TRY IT: Reproduce the following data exactly, minus any images.

DATASET:
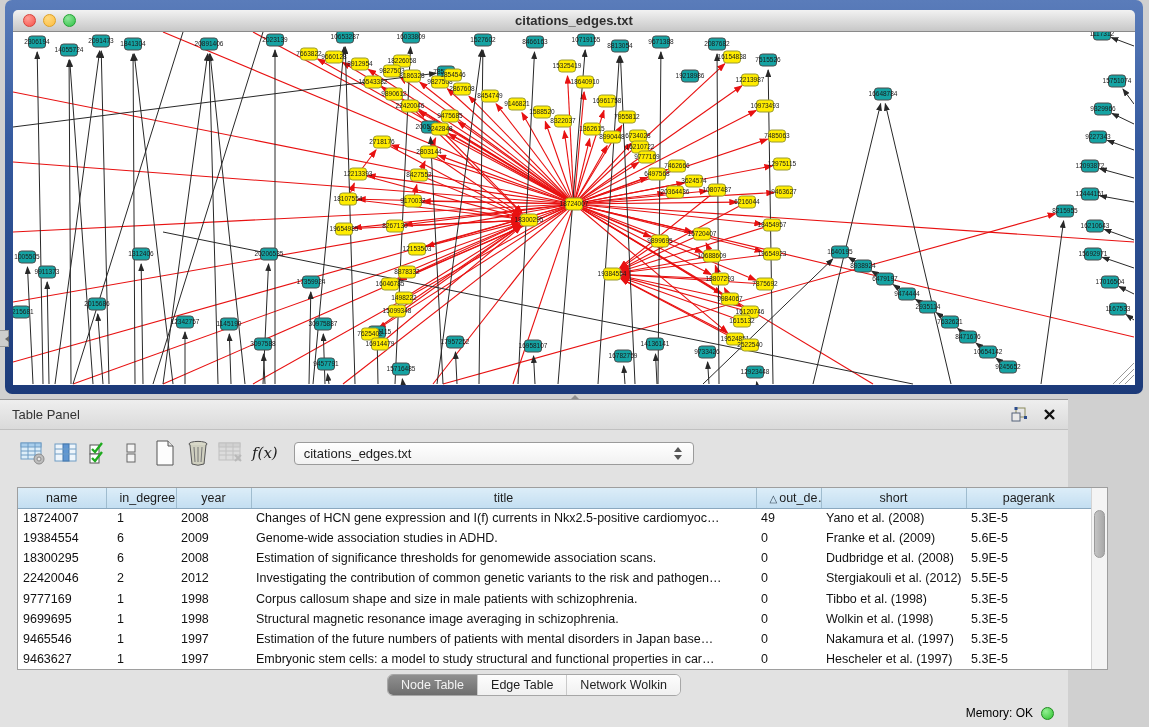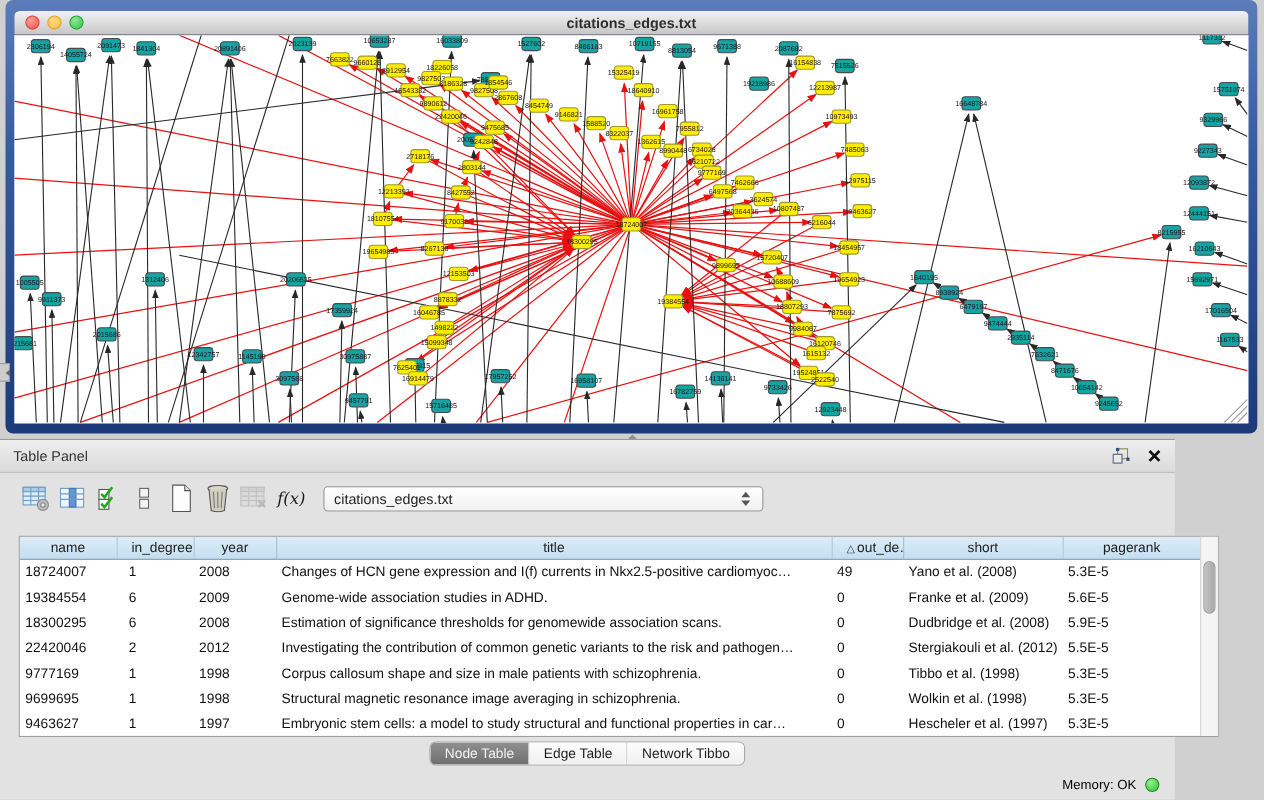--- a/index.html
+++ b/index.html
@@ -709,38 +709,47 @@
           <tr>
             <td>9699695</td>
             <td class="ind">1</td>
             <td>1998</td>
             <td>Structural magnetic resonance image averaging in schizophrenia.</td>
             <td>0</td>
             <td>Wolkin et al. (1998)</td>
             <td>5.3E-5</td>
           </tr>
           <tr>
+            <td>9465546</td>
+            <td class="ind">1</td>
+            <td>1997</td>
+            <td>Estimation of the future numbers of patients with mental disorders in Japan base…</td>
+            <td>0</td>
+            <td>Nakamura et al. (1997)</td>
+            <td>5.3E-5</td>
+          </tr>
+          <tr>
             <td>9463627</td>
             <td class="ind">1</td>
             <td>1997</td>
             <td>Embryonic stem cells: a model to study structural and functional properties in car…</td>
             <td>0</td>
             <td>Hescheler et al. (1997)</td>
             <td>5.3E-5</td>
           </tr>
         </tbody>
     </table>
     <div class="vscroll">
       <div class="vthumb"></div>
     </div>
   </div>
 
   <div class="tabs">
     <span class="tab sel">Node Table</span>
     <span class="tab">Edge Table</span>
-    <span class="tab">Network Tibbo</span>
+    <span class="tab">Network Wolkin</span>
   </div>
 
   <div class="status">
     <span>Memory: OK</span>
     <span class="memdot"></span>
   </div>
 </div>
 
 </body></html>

ANSWER FOR THE TASK:
--- a/index.html
+++ b/index.html
@@ -709,38 +709,47 @@
           <tr>
             <td>9699695</td>
             <td class="ind">1</td>
             <td>1998</td>
             <td>Structural magnetic resonance image averaging in schizophrenia.</td>
             <td>0</td>
             <td>Wolkin et al. (1998)</td>
             <td>5.3E-5</td>
           </tr>
           <tr>
+            <td>9465546</td>
+            <td class="ind">1</td>
+            <td>1997</td>
+            <td>Estimation of the future numbers of patients with mental disorders in Japan base…</td>
+            <td>0</td>
+            <td>Nakamura et al. (1997)</td>
+            <td>5.3E-5</td>
+          </tr>
+          <tr>
             <td>9463627</td>
             <td class="ind">1</td>
             <td>1997</td>
             <td>Embryonic stem cells: a model to study structural and functional properties in car…</td>
             <td>0</td>
             <td>Hescheler et al. (1997)</td>
             <td>5.3E-5</td>
           </tr>
         </tbody>
     </table>
     <div class="vscroll">
       <div class="vthumb"></div>
     </div>
   </div>
 
   <div class="tabs">
     <span class="tab sel">Node Table</span>
     <span class="tab">Edge Table</span>
-    <span class="tab">Network Tibbo</span>
+    <span class="tab">Network Wolkin</span>
   </div>
 
   <div class="status">
     <span>Memory: OK</span>
     <span class="memdot"></span>
   </div>
 </div>
 
 </body></html>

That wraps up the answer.